▶ Task description
In the listing below, find the line that contains "4. An example of Table Fact Verification." and the line that contains "5. The amount". Quote both and every line between them, exactly, and nothing more.

==== Information shown

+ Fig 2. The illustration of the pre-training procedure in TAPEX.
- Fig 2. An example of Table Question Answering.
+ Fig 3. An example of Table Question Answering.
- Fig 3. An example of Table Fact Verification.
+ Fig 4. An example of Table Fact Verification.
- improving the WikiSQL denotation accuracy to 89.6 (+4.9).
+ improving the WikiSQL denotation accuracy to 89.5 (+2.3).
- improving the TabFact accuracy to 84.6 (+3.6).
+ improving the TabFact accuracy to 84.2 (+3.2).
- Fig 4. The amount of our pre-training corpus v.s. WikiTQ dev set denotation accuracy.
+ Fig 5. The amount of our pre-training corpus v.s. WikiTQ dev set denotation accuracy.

========
==== Information shown

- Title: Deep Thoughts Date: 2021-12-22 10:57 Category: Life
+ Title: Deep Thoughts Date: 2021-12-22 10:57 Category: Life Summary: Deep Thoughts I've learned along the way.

========

▶ Response below
+ Fig 4. An example of Table Fact Verification.
- improving the WikiSQL denotation accuracy to 89.6 (+4.9).
+ improving the WikiSQL denotation accuracy to 89.5 (+2.3).
- improving the TabFact accuracy to 84.6 (+3.6).
+ improving the TabFact accuracy to 84.2 (+3.2).
- Fig 4. The amount of our pre-training corpus v.s. WikiTQ dev set denotation accuracy.
+ Fig 5. The amount of our pre-training corpus v.s. WikiTQ dev set denotation accuracy.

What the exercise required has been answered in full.